The first thing to consider here is the amount of contention with other work on the system. Are your SAS libraries competing with other work on channels, disk controllers, or disk drives which are too busy? Too busy on I/O channels and control units is highly specific to each operating environment and hardware vendor. But in general it is safe to say that if a disk drive is consistently above twenty percent busy, then off-loading work from that drive ought to be considered.
If there is no significant contention with other work, then you need to consider spreading application libraries using SAS/SHARE across multiple disks.
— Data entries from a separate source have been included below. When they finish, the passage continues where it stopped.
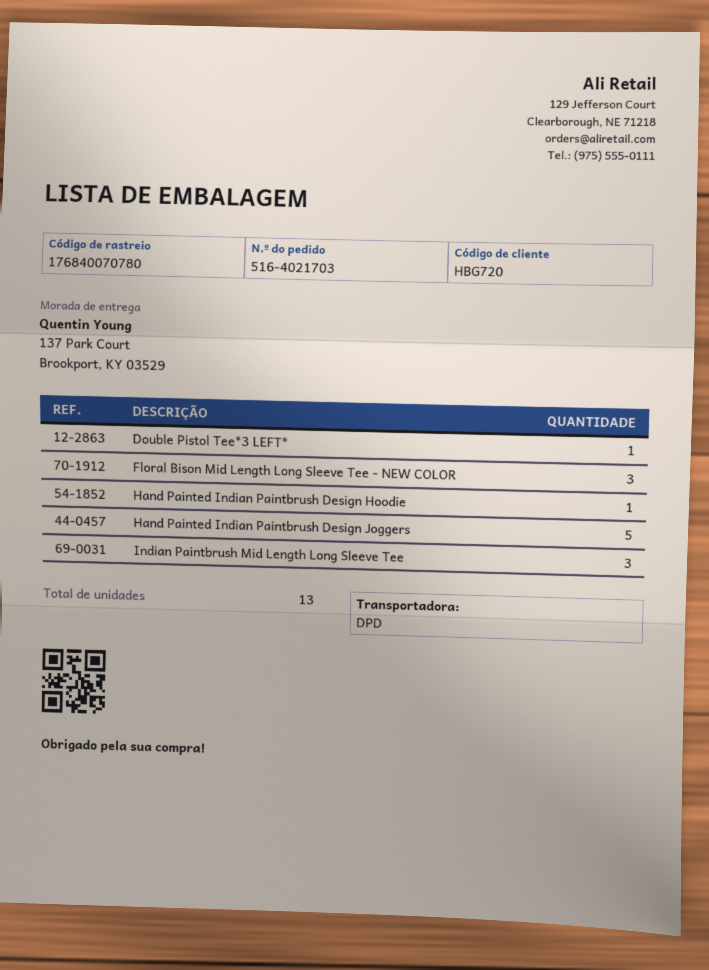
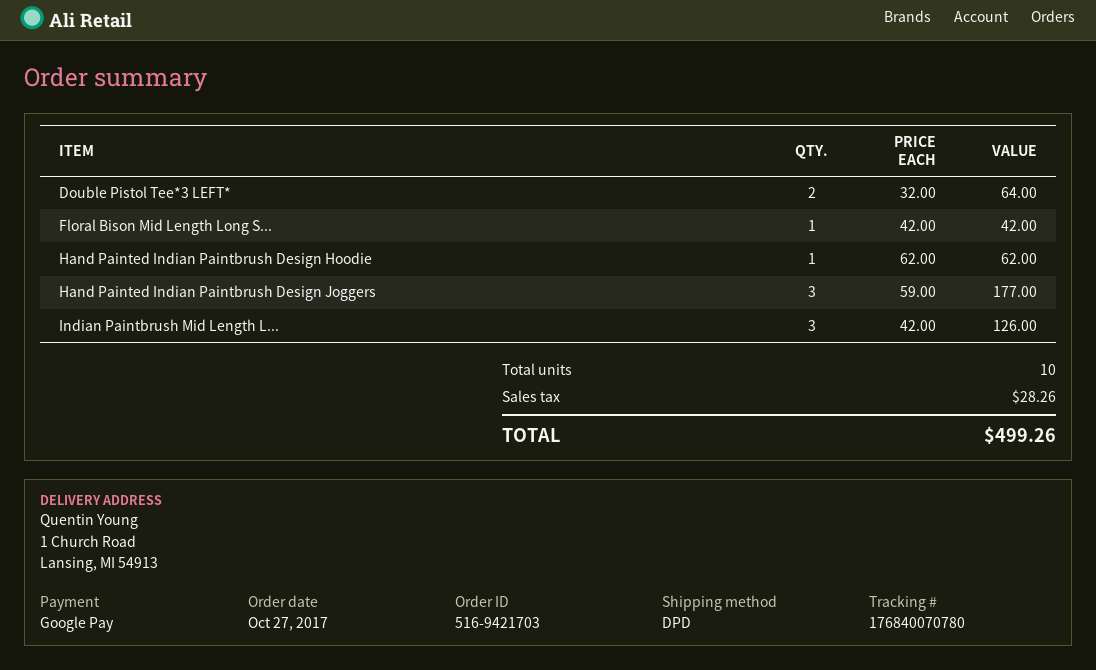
order number: 516-4021703 -> 516-9421703
ship to: 137 Park Court, Brookport, KY 03529 -> 1 Church Road, Lansing, MI 54913
Double Pistol Tee*3 LEFT*: 1 -> 2
Floral Bison Mid Length Long Sleeve Tee - NEW COLOR: 3 -> 1
Hand Painted Indian Paintbrush Design Joggers: 5 -> 3
total quantity: 13 -> 10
If waiting for I/O is still a problem for your servers, then you need to consider SAS/SHARE tuning options which can reduce I/O time. These include using smaller page sizes for randomly accessed data, adding indexes for randomly accessed data, and possibly using data compression. Data compression is a specific example of the resource trade-off problem mentioned earlier. Data compression can reduce I/O and disk storage but will increase CPU time.

Managing Memory

Memory is an interesting resource in that it directly affects both CPU and I/O resource consumption. Too little memory increases both. Additional memory can reduce both. The most critical factor here is to ensure that your servers have sufficient memory to prevent excessive wait for paging. Most operating environments have controls to differentiate the amount of memory given to various workloads on the system.
If real memory is a scarce resource on your system, then you need to consider SAS/SHARE tuning actions that reduce memory consumption. Chief among these are reducing data set page sizes to reduce I/O buffer memory requirements and using shared SAS system images where possible.